在他們上學的時候正處在“十年浩劫”的動亂年代,更不幸的是,父親是地主出身。我的爺爺是縣城小河北富甲一方的大地主,其實他不是地主,真正的地主是父親的爺爺,也就是我的太爺爺。據說太爺爺當年為全縣三大名人之一,聲名赫赫,經常和縣太爺同乘一頂轎子,兩人把手言歡,言無不盡,好得像拜把子兄弟。老爺子正式的身份是縣教育督學,就相當於現在的教育局局長,執掌全縣教育文化事業。因為會寫幾句詩,據說寫得還挺好,把一大幫子附庸風雅的騷人、政客熏得暈頭轉向、佩服不已,贈其一“徽號”曰:文學家。我這位太爺也因沾了文學的光而大放光芒,青雲直上。所以他廣置田產,薄收耕租,雖然是個口碑不錯的儒雅老爺,可這並不能改變他是大地主的事實。

我這位文學天才老太爺留下了三子兩女,卻並無一個繼承他的文學之才,全繼承了他的財產。兩個女兒嫁出去自不必說,三個兒子過起了渾然一體的大家庭生活,人口鼎盛之時一家大小有五十口之多。我的爺爺居首,為老大,但那時他在縣財政局做會計,拿的是國民黨的薪水;三爺在縣航運公司工作;二爺本來是稅務局一個副頭目,隨著一九四九年新中國成立一聲槍響,老稅務局被取締,二爺便挑擔子回家,正式做起了一家之長,那時我的太爺已經去世。

“文革”開始時,天地為之變色,地主的子女進入了史無前例的窒息階段,戰戰兢兢苟且偷生。父親上學時在班上一直抬不起頭,連咳嗽都謹小慎微,否則會被人抓住把柄說你對國家不滿。這些愛抓小辮子在班上最活躍的家夥多是窮光蛋,基本上祖宗三代都是貧農,越窮越光榮,現在終於輪到他們有機會出口鳥氣,於是上躥下跳,嗷嗷不已。其實,父親說,自己雖然掛的是地主的名,但自小就沒享過一點福,反而遭了無數的罪,這張人皮可真不好披啊!

我將此稱之為“披著狼皮的羊”,即便本質是羊,但你披著狼皮,人人見狼而喊打,這是社會的規律。狼啊,你有時候很“羊”,羊啊,你有時候很“狼”。

那時父親對上大學心向往之——當時的大學和現在不是同一概念,那時的大學是千裏挑一,好比武俠劇裏的對決,這個對決不是一對一,是一對一千。不幸的是父親連這個對決的機會都沒有,盡管他學習不錯,但招生簡章上明文規定:地主的子女一律不收。

所以父親初中畢業後就直接參加生產勞動了,在村組聯社中發展體力。幾年後,政策有了鬆動,基層缺人才,需要小學教師,因緣際會,父親做了一名教員。

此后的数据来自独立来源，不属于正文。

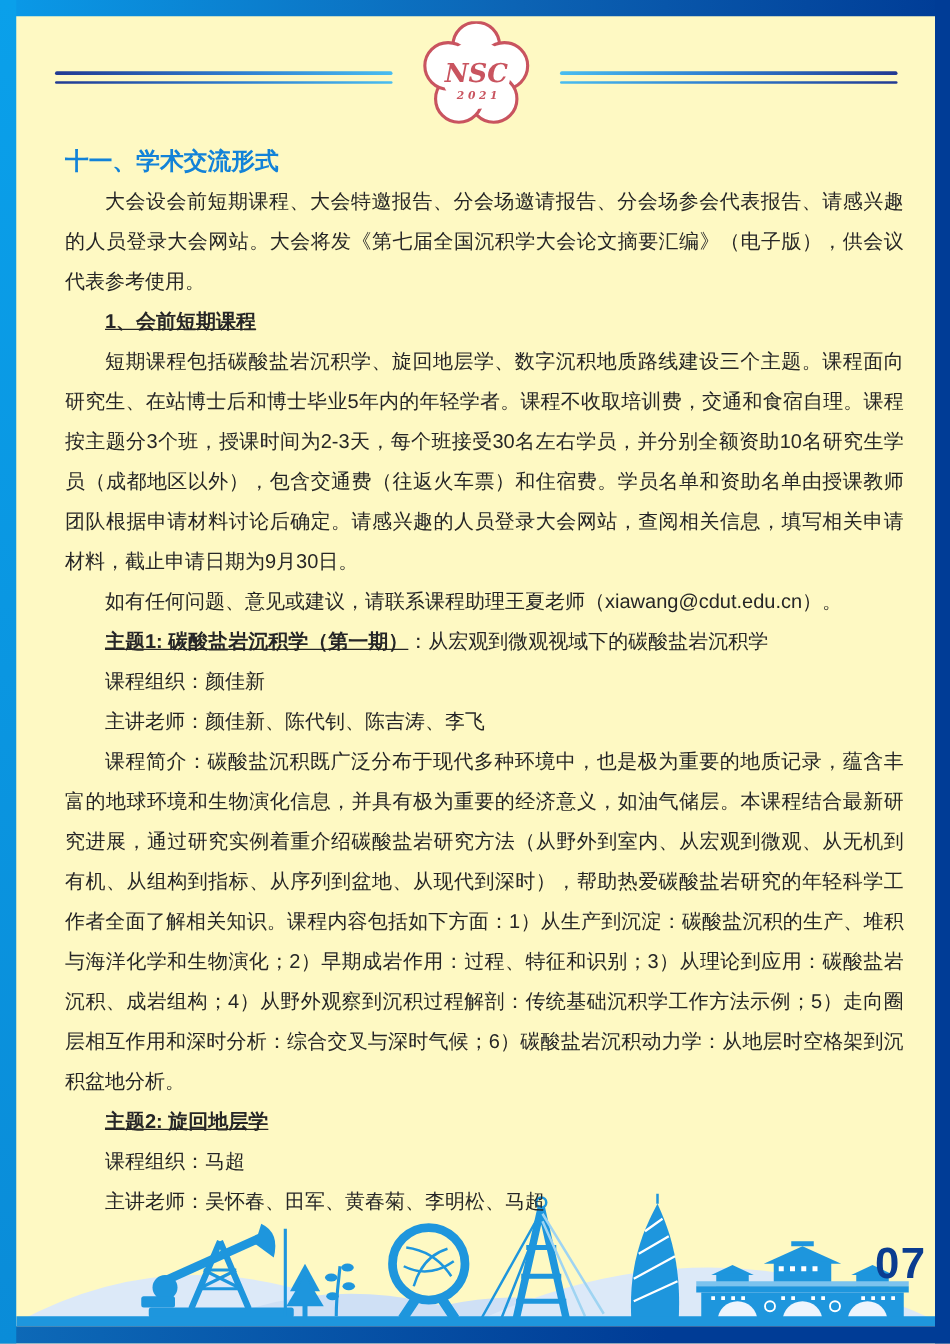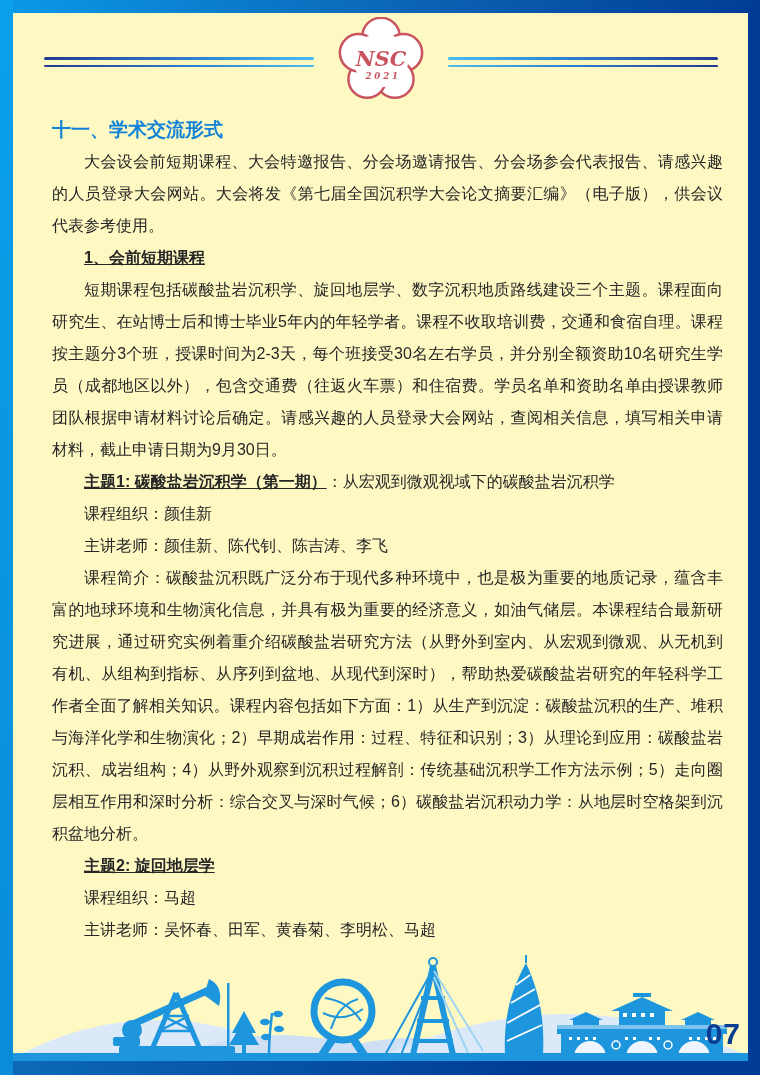"如有任何问题、意见或建议，请联系课程助理王夏老师（xiawang@cdut.ed" p { html: none -> <p><span>如有任何问题、意见或建议，请联系课程助理王夏老师（xiawang@cdut.edu.cn）。</span></p> }
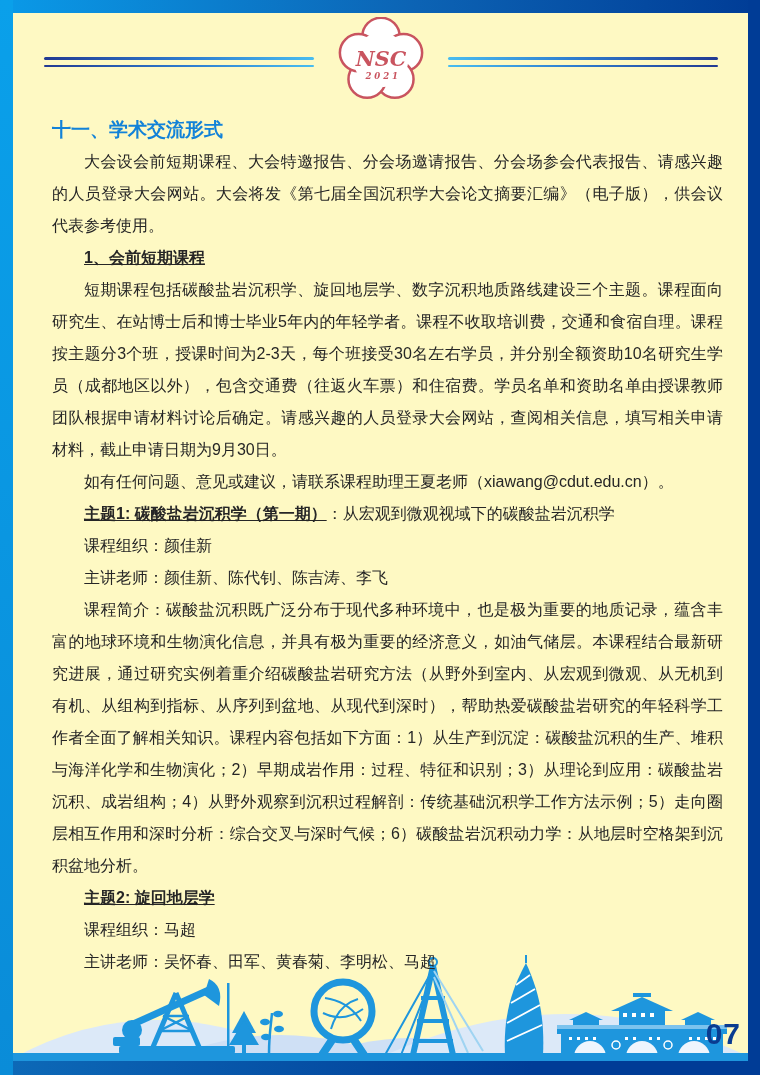"07" .page-number { bottom: 24px -> 44px; font-size: 30px -> 35px }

父親這一輾轉就到了全縣的東北角,在一個小山村裏他恒兀兀以窮年,整天與粉筆灰為伍。後來年齡逐漸增大,回城無望,他就在此地安營紮寨成了家。當我們陸續出生後,父親就像敗走台灣的蔣介石龜縮一隅,總是幻想著有一天能打回老家去。而在沒有打回老家之前他就帶我們常常做這種演習,這種演習是精神和情感的雙重演練。我第一次回父親的老家,對這個遙遠到茫不可知的地方是無動於衷的,我就像一隻小羊被老羊牽著,除了咩咩叫和東張西望之外,並無特別的感受。

那是一九八六年的夏天,我剛上學,從破襠褲換成了全襠——藏起小雞雞做個文明人,裝模作樣趴在桌子上寫寫畫畫,我的筆一點也不聽話,畫的圈像阿 Q最後的畫押,總露出個尖尖。我沒有受過學前教育,直接進軍一年級,那時農村廣闊自由的天地就是我們的幼兒園。和城裏的孩子不一樣,我們是在大自然中接受學前教育的——這就是 6歲的我為什麼對河裏一滴尿如此有感情的原因,我是本體,河是客體,尿是中介,由本體至客體,這個命題研究下去會累死幾個哲學家。